Annamma Betta is a Christian  pilgrim centre in the city of Bengaluru (Bangalore), Karnataka, and is situated in the Uttarahalli and Arehalli hill ranges. This hillock is also referred to as Hanumagiri Betta or Annamma Betta or Yesu Betta or even Shilube Betta. Days are these where the trees are uprooted and the lush greenery is blackened, and same is the fate of small hillocks in and around Bengaluru.

The legend of Annamma dates back to Tipu Sultan's era. Uttarahalli then a Christian pocket was lying by the side of Tipu's cavalry path. During that period according the legend the lonely girl Annamma had fallen prey to the Mysuru soldiers and in the bid of escape she fell down from the hill. Repenting on this the soldiers have buried Annamma and erected a cross on the grave. Thus Annamma became the village deity and people from all walks started adoring her. Till today the hill is popularly called as Annamma Betta (betta = hill) and one can see a huge steel cross on the tip of the hill erected by Rev.Fr. Briand.
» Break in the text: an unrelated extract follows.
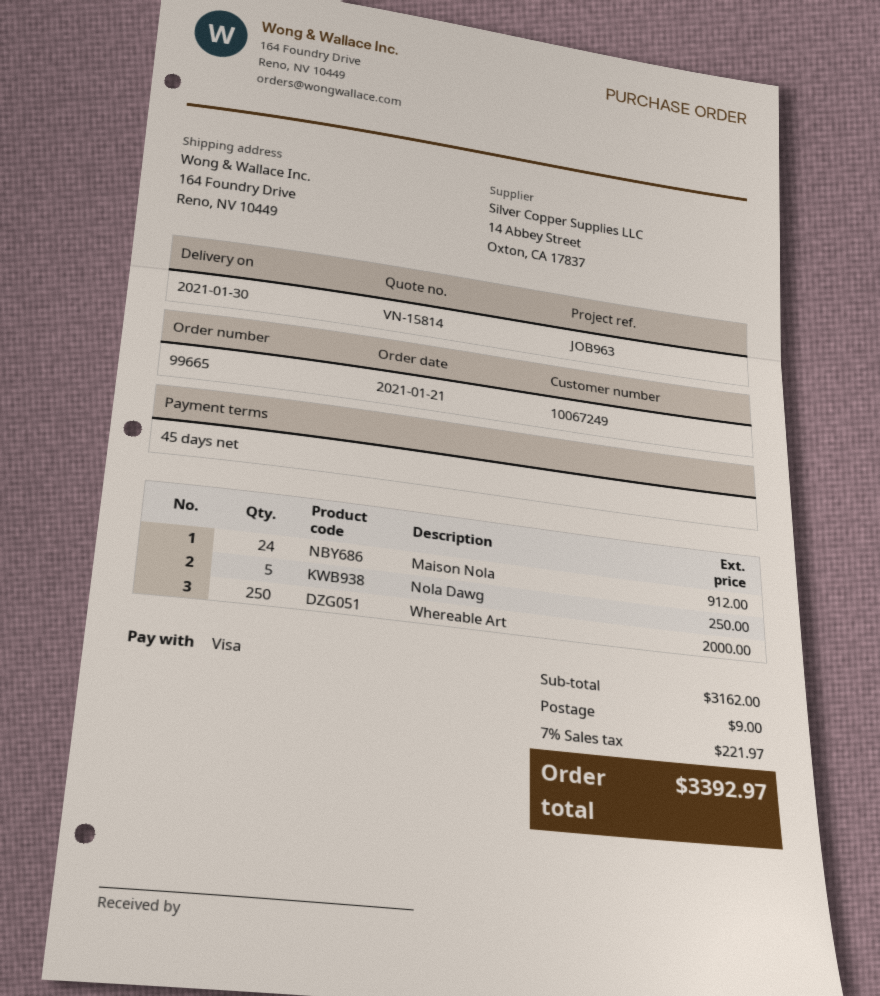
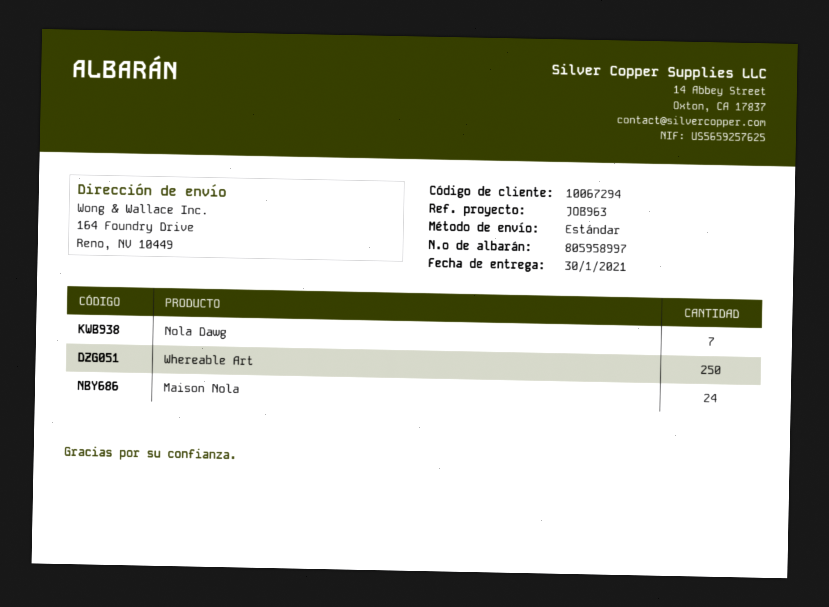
customer number: 10067249 -> 10067294
Nola Dawg: 5 -> 7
During Lent the Christians follow the Way of the Cross. The pictures showing Jesus accepting the death sentence and carrying the cross to the Mount Calvary or Golgotha is being recited along the 14 stations is called the 'Way of the Cross'. Every Friday evenings during Lent the Churches witness this performance of the Cross procession. The same Way of the Cross if performed in the hillock Annamma Betta.

Annamma Betta is the seat of the Stations of the Cross for two centuries. The day that is the fifth Sunday (this year it is on 21 March 2021) of the Lent the surface of the mountain will be filled with the devotees climbing the mountain surface.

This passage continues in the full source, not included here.